### PROBLEM STATEMENT
The answer must be an exact copy of the records, with every picture removed.

### DATA TO USE

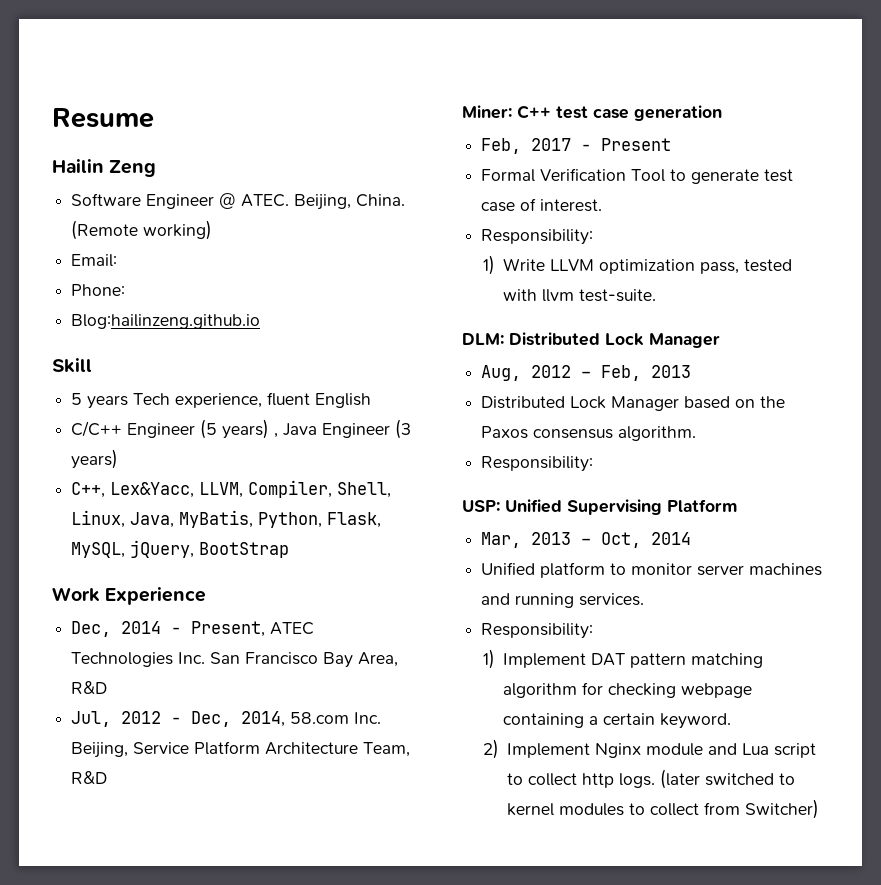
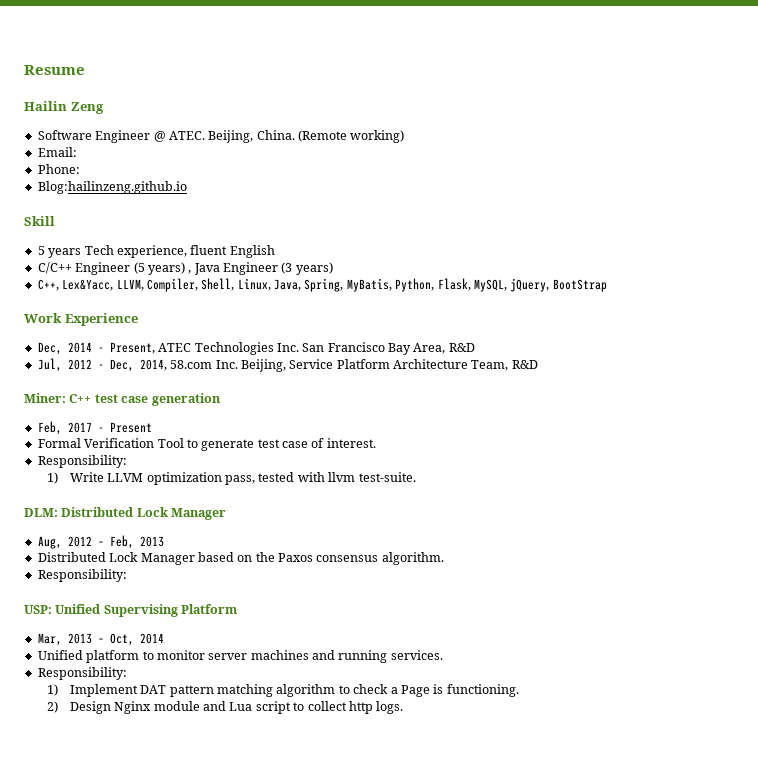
(175, 520) none -> [304,278,344,292] Spring,
[582,682,753,698] [503,713,732,729] for checking webpage containing a certain keyword. -> [338,684,519,697] to check a Page is functioning.
[507,743,591,758] Implement -> [69,701,111,714] Design
[660,769,796,789] [507,799,820,819] (later switched to kernel modules to collect from Switcher) -> (404, 707) none

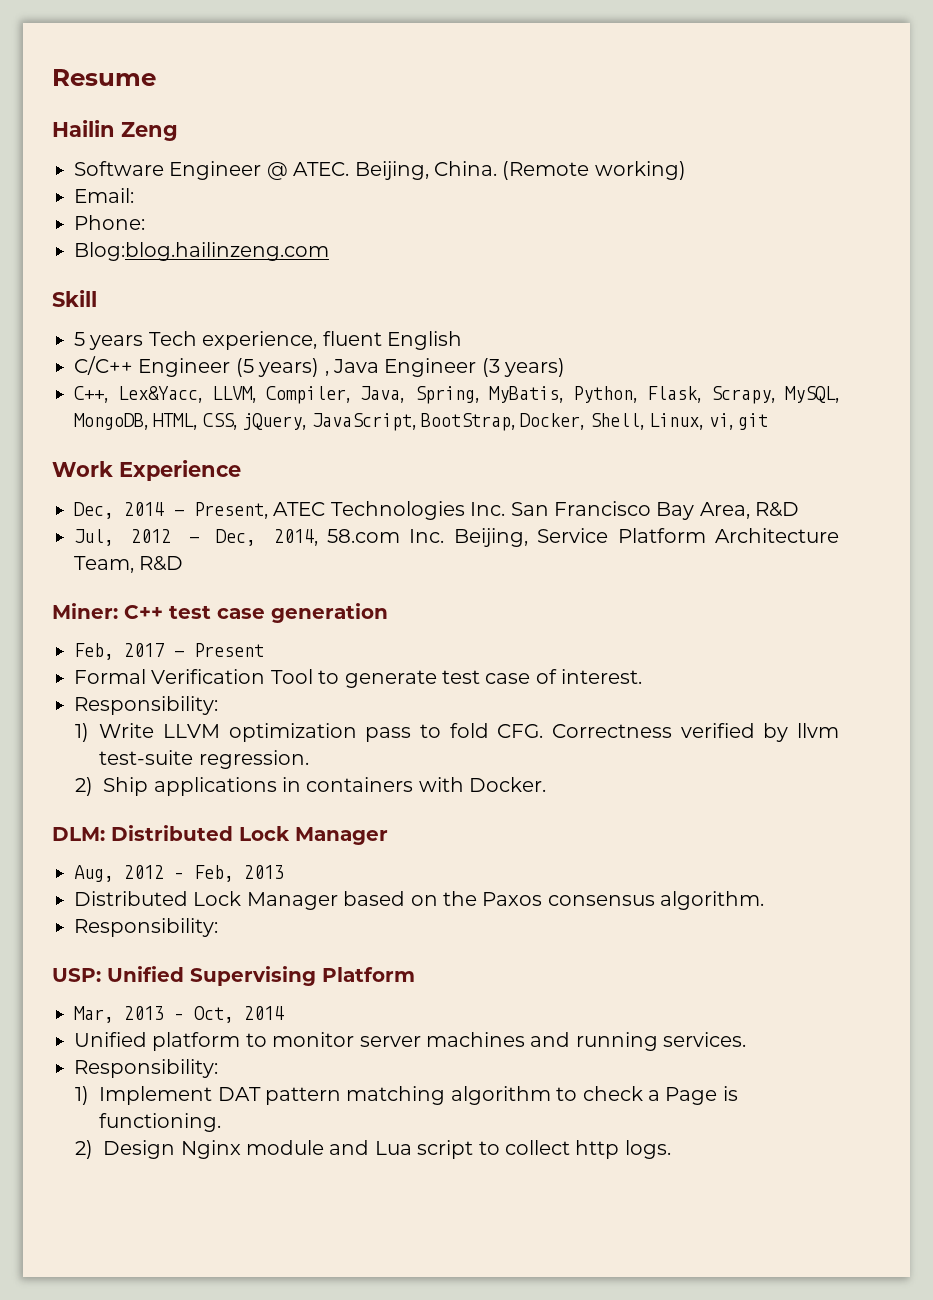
[37,181,187,194] Blog:hailinzeng.github.io -> [74,242,329,261] Blog:blog.hailinzeng.com
[201,278,271,291] Shell, Linux, -> (351, 395) none
[473,278,607,292] MySQL, jQuery, BootStrap -> [710,386,840,404] [74,413,768,431] Scrapy, MySQL, MongoDB, HTML, CSS, jQuery, JavaScript, BootStrap, Docker, Shell, Linux, vi, git
[225,472,416,485] pass, tested with llvm test-suite. -> [365,723,839,742] [99,750,309,769] [75,777,547,796] pass to fold CFG. Correctness verified by llvm test-suite regression. // 2) Ship applications in containers with Docker.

### EXERCISE RESPONSE
(175, 520) none -> [304,278,344,292] Spring,
[582,682,753,698] [503,713,732,729] for checking webpage containing a certain keyword. -> [338,684,519,697] to check a Page is functioning.
[507,743,591,758] Implement -> [69,701,111,714] Design
[660,769,796,789] [507,799,820,819] (later switched to kernel modules to collect from Switcher) -> (404, 707) none

[37,181,187,194] Blog:hailinzeng.github.io -> [74,242,329,261] Blog:blog.hailinzeng.com
[201,278,271,291] Shell, Linux, -> (351, 395) none
[473,278,607,292] MySQL, jQuery, BootStrap -> [710,386,840,404] [74,413,768,431] Scrapy, MySQL, MongoDB, HTML, CSS, jQuery, JavaScript, BootStrap, Docker, Shell, Linux, vi, git
[225,472,416,485] pass, tested with llvm test-suite. -> [365,723,839,742] [99,750,309,769] [75,777,547,796] pass to fold CFG. Correctness verified by llvm test-suite regression. // 2) Ship applications in containers with Docker.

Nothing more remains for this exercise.